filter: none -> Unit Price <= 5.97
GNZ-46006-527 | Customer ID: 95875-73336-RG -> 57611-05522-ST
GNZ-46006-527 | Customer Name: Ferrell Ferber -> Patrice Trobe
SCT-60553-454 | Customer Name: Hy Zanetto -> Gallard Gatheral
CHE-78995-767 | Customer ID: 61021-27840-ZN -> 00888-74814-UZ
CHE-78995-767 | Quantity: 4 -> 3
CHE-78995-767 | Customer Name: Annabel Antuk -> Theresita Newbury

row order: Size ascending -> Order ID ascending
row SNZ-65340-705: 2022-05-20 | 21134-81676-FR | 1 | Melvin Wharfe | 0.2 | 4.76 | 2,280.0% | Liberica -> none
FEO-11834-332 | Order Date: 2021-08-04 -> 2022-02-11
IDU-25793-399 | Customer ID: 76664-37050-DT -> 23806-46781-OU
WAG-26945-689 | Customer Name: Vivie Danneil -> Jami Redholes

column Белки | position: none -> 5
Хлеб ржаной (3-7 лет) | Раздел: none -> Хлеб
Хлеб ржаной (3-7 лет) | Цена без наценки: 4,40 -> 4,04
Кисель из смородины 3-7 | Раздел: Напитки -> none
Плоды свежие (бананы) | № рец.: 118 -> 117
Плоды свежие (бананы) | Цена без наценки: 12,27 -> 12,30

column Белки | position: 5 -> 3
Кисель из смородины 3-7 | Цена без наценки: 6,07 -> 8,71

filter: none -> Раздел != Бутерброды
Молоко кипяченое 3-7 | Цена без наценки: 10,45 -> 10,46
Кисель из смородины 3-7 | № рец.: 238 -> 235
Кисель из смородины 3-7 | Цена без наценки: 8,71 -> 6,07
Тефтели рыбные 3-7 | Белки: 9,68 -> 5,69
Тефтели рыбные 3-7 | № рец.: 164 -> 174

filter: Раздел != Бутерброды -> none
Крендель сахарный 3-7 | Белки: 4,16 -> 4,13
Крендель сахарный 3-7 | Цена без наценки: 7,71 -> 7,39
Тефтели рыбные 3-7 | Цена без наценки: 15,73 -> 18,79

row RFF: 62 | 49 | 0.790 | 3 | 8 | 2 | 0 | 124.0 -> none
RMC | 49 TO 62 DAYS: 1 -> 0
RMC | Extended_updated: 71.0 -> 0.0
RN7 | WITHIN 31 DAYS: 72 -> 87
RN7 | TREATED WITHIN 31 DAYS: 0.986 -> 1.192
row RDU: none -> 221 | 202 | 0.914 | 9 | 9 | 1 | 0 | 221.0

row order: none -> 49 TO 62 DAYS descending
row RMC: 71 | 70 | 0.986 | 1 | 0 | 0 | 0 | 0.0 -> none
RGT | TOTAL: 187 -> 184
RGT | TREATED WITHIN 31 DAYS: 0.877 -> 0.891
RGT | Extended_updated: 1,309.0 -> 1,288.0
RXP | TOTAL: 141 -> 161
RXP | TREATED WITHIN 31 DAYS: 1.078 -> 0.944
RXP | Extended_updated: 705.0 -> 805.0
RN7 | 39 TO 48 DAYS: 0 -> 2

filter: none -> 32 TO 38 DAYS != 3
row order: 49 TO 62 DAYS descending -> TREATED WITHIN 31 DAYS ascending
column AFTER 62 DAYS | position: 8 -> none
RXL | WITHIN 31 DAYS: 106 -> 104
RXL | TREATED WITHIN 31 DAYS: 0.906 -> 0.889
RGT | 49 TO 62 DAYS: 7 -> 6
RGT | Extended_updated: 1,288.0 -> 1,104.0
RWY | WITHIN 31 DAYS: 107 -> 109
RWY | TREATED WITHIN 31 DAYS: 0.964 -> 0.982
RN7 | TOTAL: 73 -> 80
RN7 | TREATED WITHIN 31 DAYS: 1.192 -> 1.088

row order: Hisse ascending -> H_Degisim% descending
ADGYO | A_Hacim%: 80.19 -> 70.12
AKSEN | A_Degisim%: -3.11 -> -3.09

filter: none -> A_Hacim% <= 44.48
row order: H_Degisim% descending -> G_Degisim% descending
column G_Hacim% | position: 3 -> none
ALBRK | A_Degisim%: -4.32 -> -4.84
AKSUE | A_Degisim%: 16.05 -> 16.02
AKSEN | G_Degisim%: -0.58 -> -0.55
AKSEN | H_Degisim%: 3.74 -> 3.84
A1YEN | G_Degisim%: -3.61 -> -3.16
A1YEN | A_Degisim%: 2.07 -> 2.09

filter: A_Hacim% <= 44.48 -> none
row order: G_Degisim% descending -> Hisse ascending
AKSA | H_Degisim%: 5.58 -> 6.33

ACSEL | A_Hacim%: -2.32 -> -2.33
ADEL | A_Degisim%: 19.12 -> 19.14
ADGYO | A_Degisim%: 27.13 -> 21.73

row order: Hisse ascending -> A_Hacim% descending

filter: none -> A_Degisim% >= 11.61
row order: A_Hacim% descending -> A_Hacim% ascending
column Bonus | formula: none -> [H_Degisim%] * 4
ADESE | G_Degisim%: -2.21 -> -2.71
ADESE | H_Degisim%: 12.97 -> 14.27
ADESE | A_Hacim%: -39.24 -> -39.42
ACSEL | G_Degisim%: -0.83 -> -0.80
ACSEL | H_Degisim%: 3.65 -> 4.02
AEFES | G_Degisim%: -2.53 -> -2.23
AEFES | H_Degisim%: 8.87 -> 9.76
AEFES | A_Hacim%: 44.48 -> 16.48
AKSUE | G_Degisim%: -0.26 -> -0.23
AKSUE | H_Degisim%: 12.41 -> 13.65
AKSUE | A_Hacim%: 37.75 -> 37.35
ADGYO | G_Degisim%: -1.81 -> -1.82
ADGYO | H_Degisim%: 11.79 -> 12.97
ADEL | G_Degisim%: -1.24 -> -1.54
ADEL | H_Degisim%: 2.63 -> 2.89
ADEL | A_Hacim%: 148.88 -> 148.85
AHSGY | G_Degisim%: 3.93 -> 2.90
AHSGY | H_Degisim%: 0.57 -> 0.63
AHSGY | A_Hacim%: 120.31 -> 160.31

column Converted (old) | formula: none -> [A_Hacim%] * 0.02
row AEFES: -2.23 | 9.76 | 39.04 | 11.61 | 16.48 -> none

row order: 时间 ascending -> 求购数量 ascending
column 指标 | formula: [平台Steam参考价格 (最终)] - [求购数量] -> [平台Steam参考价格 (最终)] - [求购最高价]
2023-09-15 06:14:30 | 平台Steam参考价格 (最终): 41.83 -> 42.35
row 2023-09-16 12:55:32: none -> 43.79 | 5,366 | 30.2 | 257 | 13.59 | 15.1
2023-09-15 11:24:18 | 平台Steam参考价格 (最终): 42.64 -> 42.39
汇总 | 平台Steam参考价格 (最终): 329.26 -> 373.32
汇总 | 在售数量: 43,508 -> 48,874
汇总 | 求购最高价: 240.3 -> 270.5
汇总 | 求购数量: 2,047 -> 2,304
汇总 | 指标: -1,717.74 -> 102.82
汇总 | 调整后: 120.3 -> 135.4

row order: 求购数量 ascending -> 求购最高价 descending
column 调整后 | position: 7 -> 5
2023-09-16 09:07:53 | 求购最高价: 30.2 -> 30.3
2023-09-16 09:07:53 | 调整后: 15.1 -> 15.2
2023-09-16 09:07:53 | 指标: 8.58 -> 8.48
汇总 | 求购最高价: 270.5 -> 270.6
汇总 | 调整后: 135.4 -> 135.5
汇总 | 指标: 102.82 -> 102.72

Problem: Please output the material above exactly as it reads.

Task answer:
filter: none -> Unit Price <= 5.97
GNZ-46006-527 | Customer ID: 95875-73336-RG -> 57611-05522-ST
GNZ-46006-527 | Customer Name: Ferrell Ferber -> Patrice Trobe
SCT-60553-454 | Customer Name: Hy Zanetto -> Gallard Gatheral
CHE-78995-767 | Customer ID: 61021-27840-ZN -> 00888-74814-UZ
CHE-78995-767 | Quantity: 4 -> 3
CHE-78995-767 | Customer Name: Annabel Antuk -> Theresita Newbury

row order: Size ascending -> Order ID ascending
row SNZ-65340-705: 2022-05-20 | 21134-81676-FR | 1 | Melvin Wharfe | 0.2 | 4.76 | 2,280.0% | Liberica -> none
FEO-11834-332 | Order Date: 2021-08-04 -> 2022-02-11
IDU-25793-399 | Customer ID: 76664-37050-DT -> 23806-46781-OU
WAG-26945-689 | Customer Name: Vivie Danneil -> Jami Redholes

column Белки | position: none -> 5
Хлеб ржаной (3-7 лет) | Раздел: none -> Хлеб
Хлеб ржаной (3-7 лет) | Цена без наценки: 4,40 -> 4,04
Кисель из смородины 3-7 | Раздел: Напитки -> none
Плоды свежие (бананы) | № рец.: 118 -> 117
Плоды свежие (бананы) | Цена без наценки: 12,27 -> 12,30

column Белки | position: 5 -> 3
Кисель из смородины 3-7 | Цена без наценки: 6,07 -> 8,71

filter: none -> Раздел != Бутерброды
Молоко кипяченое 3-7 | Цена без наценки: 10,45 -> 10,46
Кисель из смородины 3-7 | № рец.: 238 -> 235
Кисель из смородины 3-7 | Цена без наценки: 8,71 -> 6,07
Тефтели рыбные 3-7 | Белки: 9,68 -> 5,69
Тефтели рыбные 3-7 | № рец.: 164 -> 174

filter: Раздел != Бутерброды -> none
Крендель сахарный 3-7 | Белки: 4,16 -> 4,13
Крендель сахарный 3-7 | Цена без наценки: 7,71 -> 7,39
Тефтели рыбные 3-7 | Цена без наценки: 15,73 -> 18,79

row RFF: 62 | 49 | 0.790 | 3 | 8 | 2 | 0 | 124.0 -> none
RMC | 49 TO 62 DAYS: 1 -> 0
RMC | Extended_updated: 71.0 -> 0.0
RN7 | WITHIN 31 DAYS: 72 -> 87
RN7 | TREATED WITHIN 31 DAYS: 0.986 -> 1.192
row RDU: none -> 221 | 202 | 0.914 | 9 | 9 | 1 | 0 | 221.0

row order: none -> 49 TO 62 DAYS descending
row RMC: 71 | 70 | 0.986 | 1 | 0 | 0 | 0 | 0.0 -> none
RGT | TOTAL: 187 -> 184
RGT | TREATED WITHIN 31 DAYS: 0.877 -> 0.891
RGT | Extended_updated: 1,309.0 -> 1,288.0
RXP | TOTAL: 141 -> 161
RXP | TREATED WITHIN 31 DAYS: 1.078 -> 0.944
RXP | Extended_updated: 705.0 -> 805.0
RN7 | 39 TO 48 DAYS: 0 -> 2

filter: none -> 32 TO 38 DAYS != 3
row order: 49 TO 62 DAYS descending -> TREATED WITHIN 31 DAYS ascending
column AFTER 62 DAYS | position: 8 -> none
RXL | WITHIN 31 DAYS: 106 -> 104
RXL | TREATED WITHIN 31 DAYS: 0.906 -> 0.889
RGT | 49 TO 62 DAYS: 7 -> 6
RGT | Extended_updated: 1,288.0 -> 1,104.0
RWY | WITHIN 31 DAYS: 107 -> 109
RWY | TREATED WITHIN 31 DAYS: 0.964 -> 0.982
RN7 | TOTAL: 73 -> 80
RN7 | TREATED WITHIN 31 DAYS: 1.192 -> 1.088

row order: Hisse ascending -> H_Degisim% descending
ADGYO | A_Hacim%: 80.19 -> 70.12
AKSEN | A_Degisim%: -3.11 -> -3.09

filter: none -> A_Hacim% <= 44.48
row order: H_Degisim% descending -> G_Degisim% descending
column G_Hacim% | position: 3 -> none
ALBRK | A_Degisim%: -4.32 -> -4.84
AKSUE | A_Degisim%: 16.05 -> 16.02
AKSEN | G_Degisim%: -0.58 -> -0.55
AKSEN | H_Degisim%: 3.74 -> 3.84
A1YEN | G_Degisim%: -3.61 -> -3.16
A1YEN | A_Degisim%: 2.07 -> 2.09

filter: A_Hacim% <= 44.48 -> none
row order: G_Degisim% descending -> Hisse ascending
AKSA | H_Degisim%: 5.58 -> 6.33

ACSEL | A_Hacim%: -2.32 -> -2.33
ADEL | A_Degisim%: 19.12 -> 19.14
ADGYO | A_Degisim%: 27.13 -> 21.73

row order: Hisse ascending -> A_Hacim% descending

filter: none -> A_Degisim% >= 11.61
row order: A_Hacim% descending -> A_Hacim% ascending
column Bonus | formula: none -> [H_Degisim%] * 4
ADESE | G_Degisim%: -2.21 -> -2.71
ADESE | H_Degisim%: 12.97 -> 14.27
ADESE | A_Hacim%: -39.24 -> -39.42
ACSEL | G_Degisim%: -0.83 -> -0.80
ACSEL | H_Degisim%: 3.65 -> 4.02
AEFES | G_Degisim%: -2.53 -> -2.23
AEFES | H_Degisim%: 8.87 -> 9.76
AEFES | A_Hacim%: 44.48 -> 16.48
AKSUE | G_Degisim%: -0.26 -> -0.23
AKSUE | H_Degisim%: 12.41 -> 13.65
AKSUE | A_Hacim%: 37.75 -> 37.35
ADGYO | G_Degisim%: -1.81 -> -1.82
ADGYO | H_Degisim%: 11.79 -> 12.97
ADEL | G_Degisim%: -1.24 -> -1.54
ADEL | H_Degisim%: 2.63 -> 2.89
ADEL | A_Hacim%: 148.88 -> 148.85
AHSGY | G_Degisim%: 3.93 -> 2.90
AHSGY | H_Degisim%: 0.57 -> 0.63
AHSGY | A_Hacim%: 120.31 -> 160.31

column Converted (old) | formula: none -> [A_Hacim%] * 0.02
row AEFES: -2.23 | 9.76 | 39.04 | 11.61 | 16.48 -> none

row order: 时间 ascending -> 求购数量 ascending
column 指标 | formula: [平台Steam参考价格 (最终)] - [求购数量] -> [平台Steam参考价格 (最终)] - [求购最高价]
2023-09-15 06:14:30 | 平台Steam参考价格 (最终): 41.83 -> 42.35
row 2023-09-16 12:55:32: none -> 43.79 | 5,366 | 30.2 | 257 | 13.59 | 15.1
2023-09-15 11:24:18 | 平台Steam参考价格 (最终): 42.64 -> 42.39
汇总 | 平台Steam参考价格 (最终): 329.26 -> 373.32
汇总 | 在售数量: 43,508 -> 48,874
汇总 | 求购最高价: 240.3 -> 270.5
汇总 | 求购数量: 2,047 -> 2,304
汇总 | 指标: -1,717.74 -> 102.82
汇总 | 调整后: 120.3 -> 135.4

row order: 求购数量 ascending -> 求购最高价 descending
column 调整后 | position: 7 -> 5
2023-09-16 09:07:53 | 求购最高价: 30.2 -> 30.3
2023-09-16 09:07:53 | 调整后: 15.1 -> 15.2
2023-09-16 09:07:53 | 指标: 8.58 -> 8.48
汇总 | 求购最高价: 270.5 -> 270.6
汇总 | 调整后: 135.4 -> 135.5
汇总 | 指标: 102.82 -> 102.72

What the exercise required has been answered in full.